昭和31年春⑥
とある日曜日の阿部家。
三姉妹共に休日の暇を持て余し、幼馴染みと共に勉強をしていた。
まず、客間に入ってすぐで苗子と小林サヨ。
共学の県立第三高校より優秀な第二女子高に通うサヨは、苗子のあまりの飲み込みの悪さに毎度毎度呆れている。
奥では桜子と、お向かいの林家の三姉弟が勉強している。
上から順番に、長女・鏡子、次女・街子、長男・毅。
全員年子で、鏡子が高校1年生、街子が中学3年生、毅が中学2年生。
鏡子がサヨと同じ県立第二女子高に通っているということで、桜子はしょっちゅう彼女に高校の話を聞いている。
蓉子は早起きして宿題を終わらせてしまったため、母を手伝ってお茶菓子の用意をしていた。
「苗子姉さん、おサヨちゃん、お茶菓子ですよぉ」
お茶はハイカラで、紅茶。
飲み慣れている阿部家の三姉妹は皆、ミルクとざらめを何倍も入れないと飲めないのに、サヨはストレートで飲んでしまう。

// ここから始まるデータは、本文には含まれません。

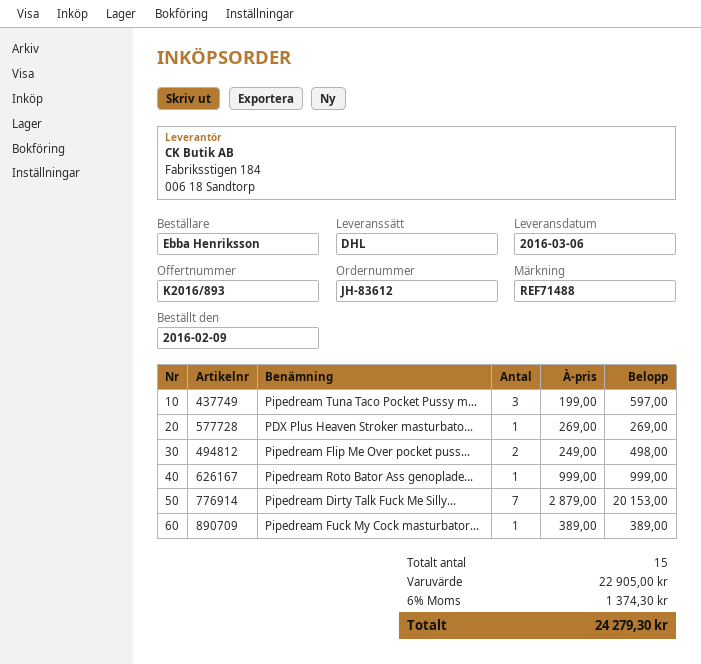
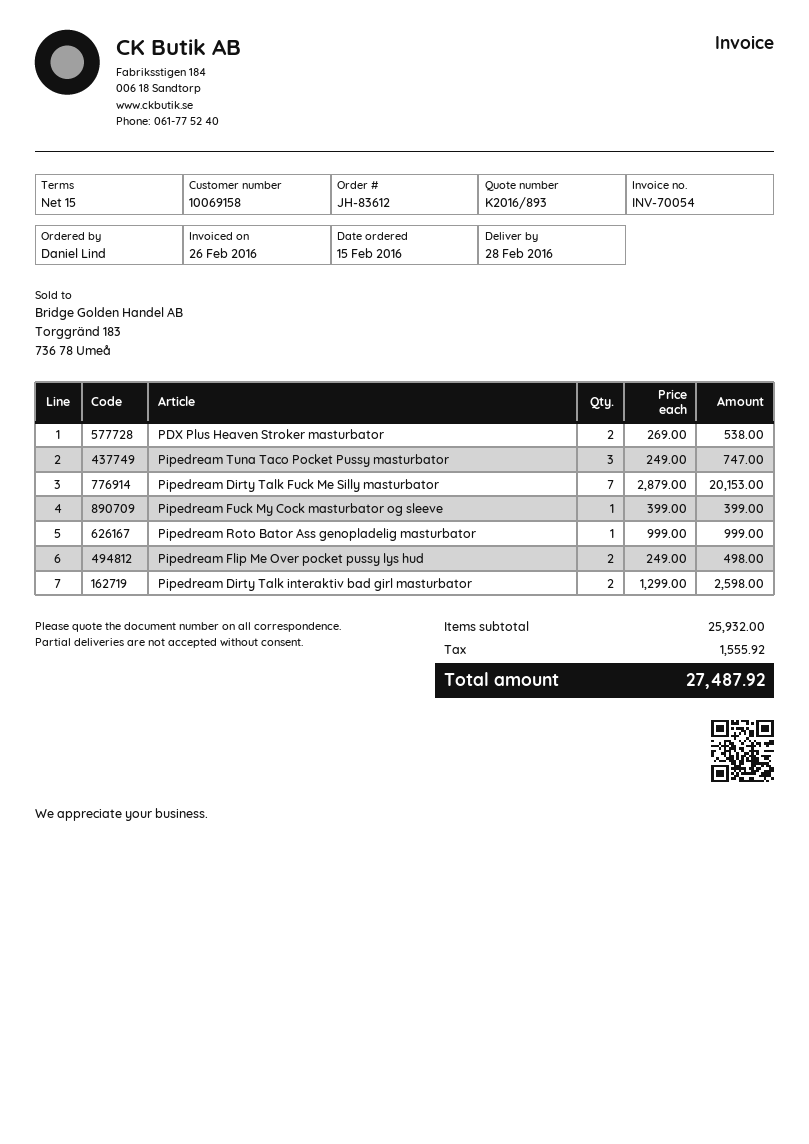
order date: 2016-02-09 -> 2016-02-15
delivery date: 2016-03-06 -> 2016-02-28
ordered by: Ebba Henriksson -> Daniel Lind
Pipedream Tuna Taco Pocket Pussy m...: 3 x 199.00 = 597.00 -> 3 x 249.00 = 747.00
PDX Plus Heaven Stroker masturbato...: 1 x 269.00 = 269.00 -> 2 x 269.00 = 538.00
Pipedream Fuck My Cock masturbator...: 1 x 389.00 = 389.00 -> 1 x 399.00 = 399.00
Pipedream Dirty Talk interaktiv bad girl masturbator: none -> 2 x 1299.00 = 2598.00
subtotal: 22905.00 -> 25932.00
tax: 1374.30 -> 1555.92
total: 24279.30 -> 27487.92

お菓子もハイカラなビスケット。蓉子が以前、作りたいと言っていたアレだ。
母に焼き方を教わっていたとはいえ、まずまずの出来栄えにサヨは感心した。
ただし、口が裂けても兄に蓉子のお菓子作りの腕前は話さない。
普通に甘党な兄のことだ、蓉子にお菓子をせびる姿が目に浮かんできて怖い。
「桜子姉さんとお鏡ちゃん、街子ちゃん、毅さんもどうぞぉ」
「おおー、旨そうだ! 桜子ちゃんとは大違い」
毅の褒め言葉に含まれている余計な一言に反応したのは、桜子。
菓子作りと言わず、料理裁縫が出来ないのは事実だが、他人に言われると頭に来る。
「毅ちゃん?」
「ご、ごめんねサクちゃん!?」
毅と桜子が一触即発、という場面だが、毅の姉の鏡子と街子はレースの入ったエプロンを着た蓉子を見て、「こんな義妹が出来たら良いなあ」と考えていたが、弟の女性の好みが桜子であることではそれも期待できない。
料理裁縫が出来るようになっても、レースエプロンは着ないだろう。